Kelly Rogers

Writer focused on fiction for middle-aged women with spunk


“Today is the greatest
Day I’ve ever known
Can’t wait for tomorrow
I might not have that long”

~Smashing Pumpkins

Today I decided to own my pending middle age. I turn 50 next year. 5-0. 5-Ohhhhhhhhhhhhhhh. I practice saying the number in the mirror as I study my face for new lines and spots. I’m okay it’s coming, except on days when I’m not. Those aren’t often though.

I am Gen-X. We had phones that had to be plugged into a wall. I liked to twist the cord around my finger as I flirted with a boy within earshot of my disapproving dad. A selfie had to be done in art class. Social media involved posting a message with a pen on somebody’s hand, a yearbook, or on the bathroom wall. The height of our hair during the 80s was a marvel of architecture and alcohol-based bonding agents.
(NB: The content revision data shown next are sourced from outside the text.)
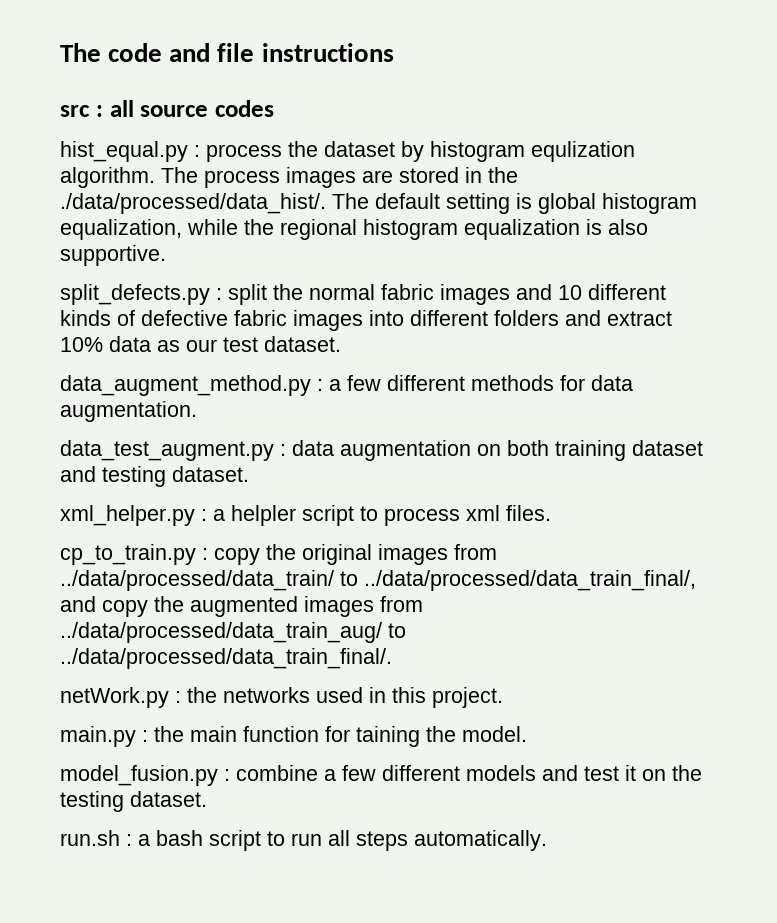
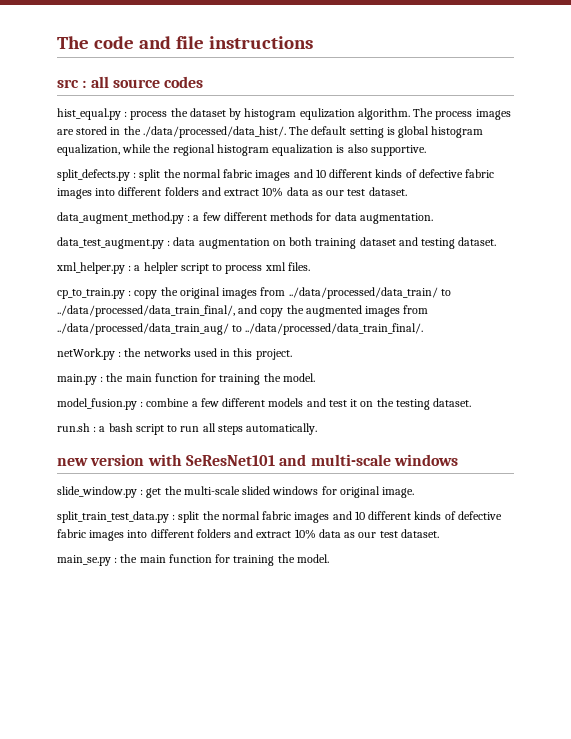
[356,726,420,747] taining -> [219,374,261,385] training
(547, 840) none -> [57,454,458,466] [57,486,415,498] [57,511,502,523] [57,529,439,541] [57,554,329,566] // new version with SeResNet101 and multi-scale windows // slide_window.py : get the multi-scale slided windows for original image. // split_train_test_data.py : split the normal fabric images and 10 different kinds of defective fabric images into different folders and extract 10% data as our test dataset. // main_se.py : the main function for training the model.

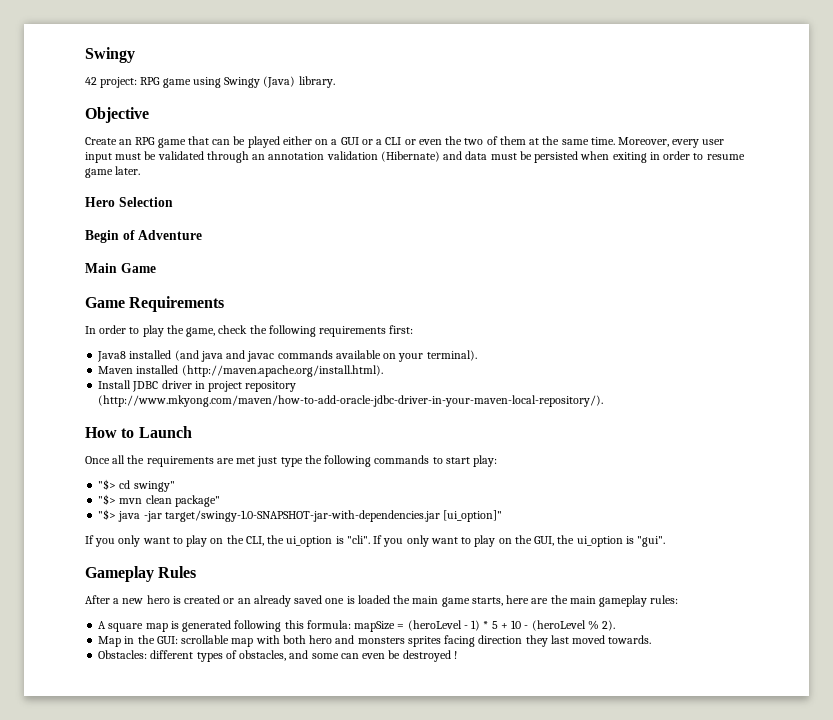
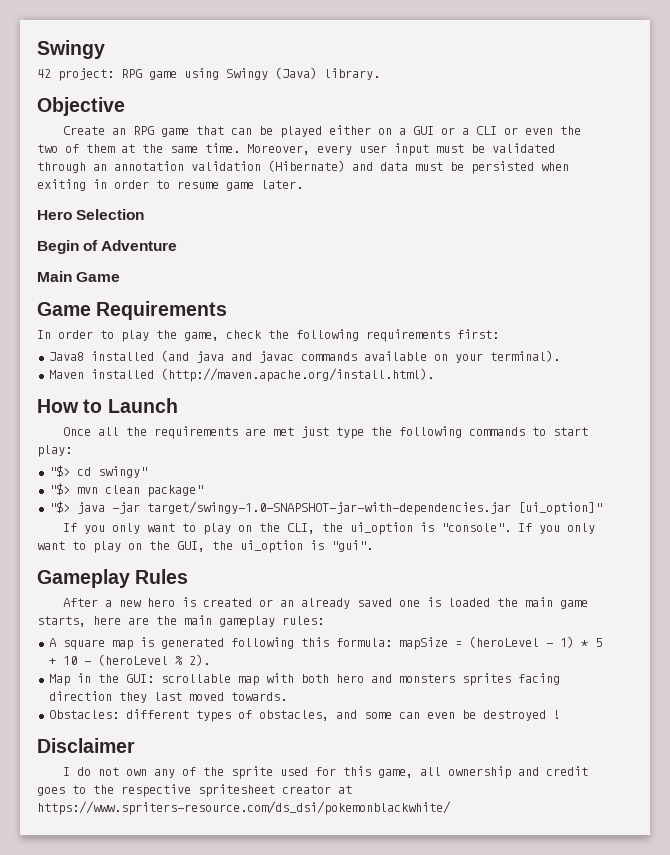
[98,380,297,392] [98,395,604,407] // Install JDBC driver in project repository (http://www.mkyong.com/maven/how-to-add-oracle-jdbc-driver-in-your-maven-local-repository/). -> (434, 375) none
[346,535,370,544] "cli". -> [440,523,511,532] "console".
(457, 655) none -> [37,738,135,753] [62,766,588,779] [37,784,352,797] [37,801,451,815] // Disclaimer // I do not own any of the sprite used for this game, all ownership and credit goes to the respective spritesheet creator at https://www.spriters-resource.com/ds_dsi/pokemonblackwhite/

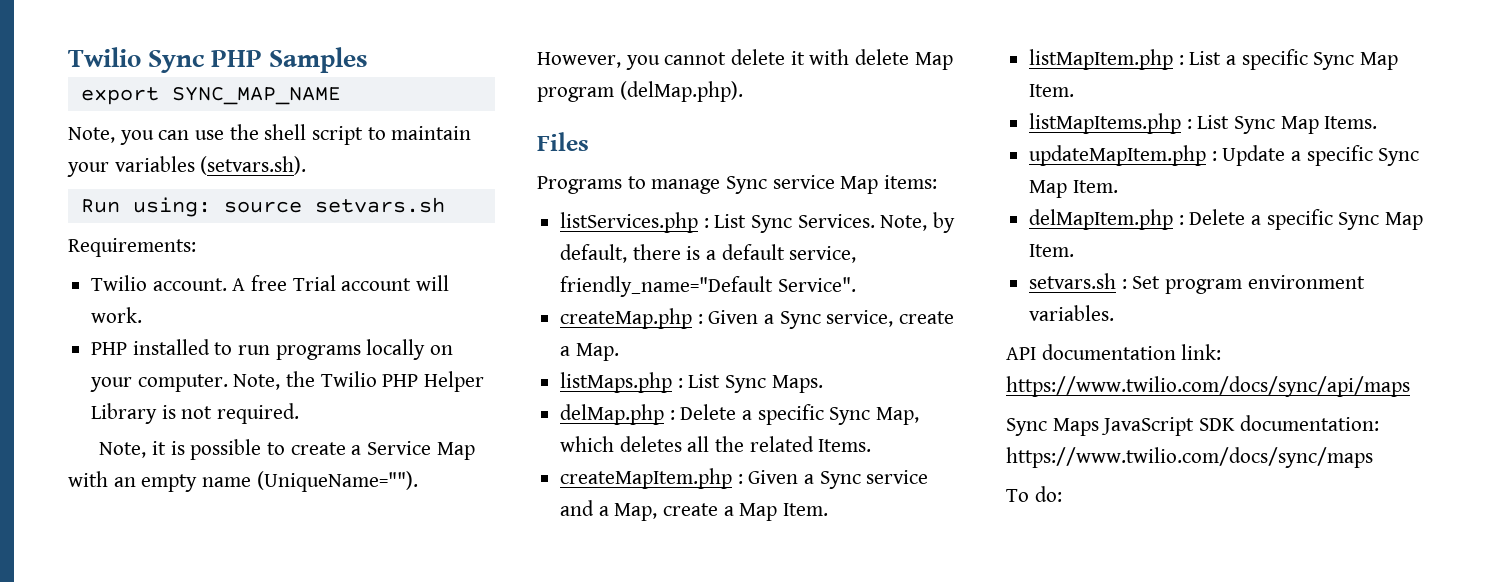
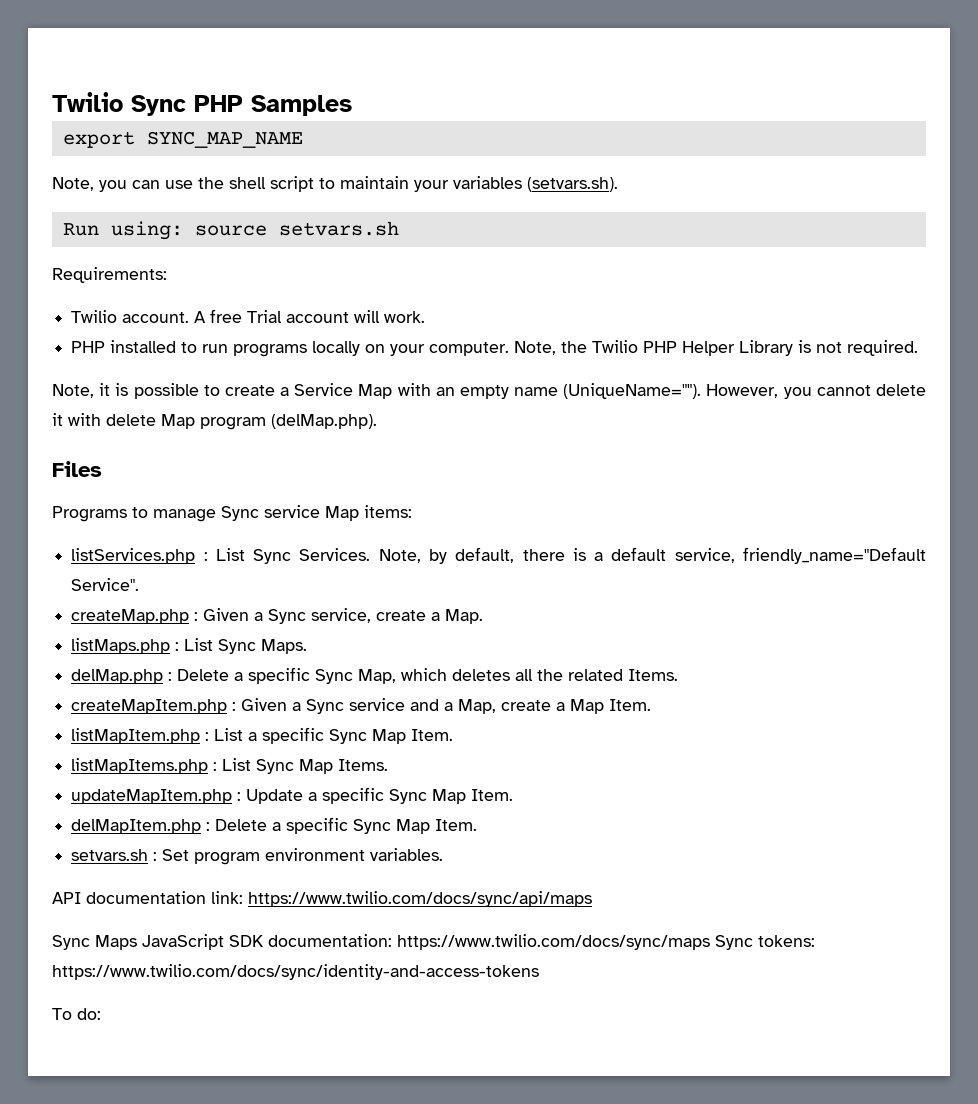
(1373, 457) none -> [715,935,815,950] [52,964,539,980] Sync tokens: https://www.twilio.com/docs/sync/identity-and-access-tokens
I transferred these building skills into career-building skills after earning multiple advanced degrees.

Women in my generation took the workforce and our careers by storm. Some of us, like me, balanced our careers with traditional things like marriage in our 20s and families by 30. I made terrible mistakes. I had phenomenal success. I grew out of my youthful stupid. I set aside some passions willingly to give the most I could to my family and career. Writing was one of the passions I set aside.

FIVE-NOOOOOOOOOOOOOOOOOOOOO. It is coming. My kids are getting older. One moved out last year for college, and two more are not too far behind. I lost my father earlier this year. That was horrible, and I’m still mucking through grief daily. I’m starting to experience other nuances of middle-age full force, including the desire to wear statement necklaces with everything. I’m actually okay with this.

I’m not okay with not writing. So, here I am. I have been carrying around novels and blogs inside of me for years. I read current books and sometimes resent the way women my age are portrayed. Why are we always wearing scarves, chunky bracelets, tall boots, and leggings in these books? I still wear Converse and Docs. I don’t want to be portrayed in a book falling apart from age and menopause wearing scarves, chunky bracelets, leggings, and boots. I still have more to give the world, including cool fashion.

I am wise, and I don’t care what other people think of me. Baby won’t be put in a corner. I can still bend, run, and throw a cartwheel, even though I’ll need to complain about it the next day. And, I can still write and have the best, most creative things to say about what comes next for me and women of my generation. So, I’m going to write it, and hopefully, some people are going to joyfully read it. Bring it on, 50.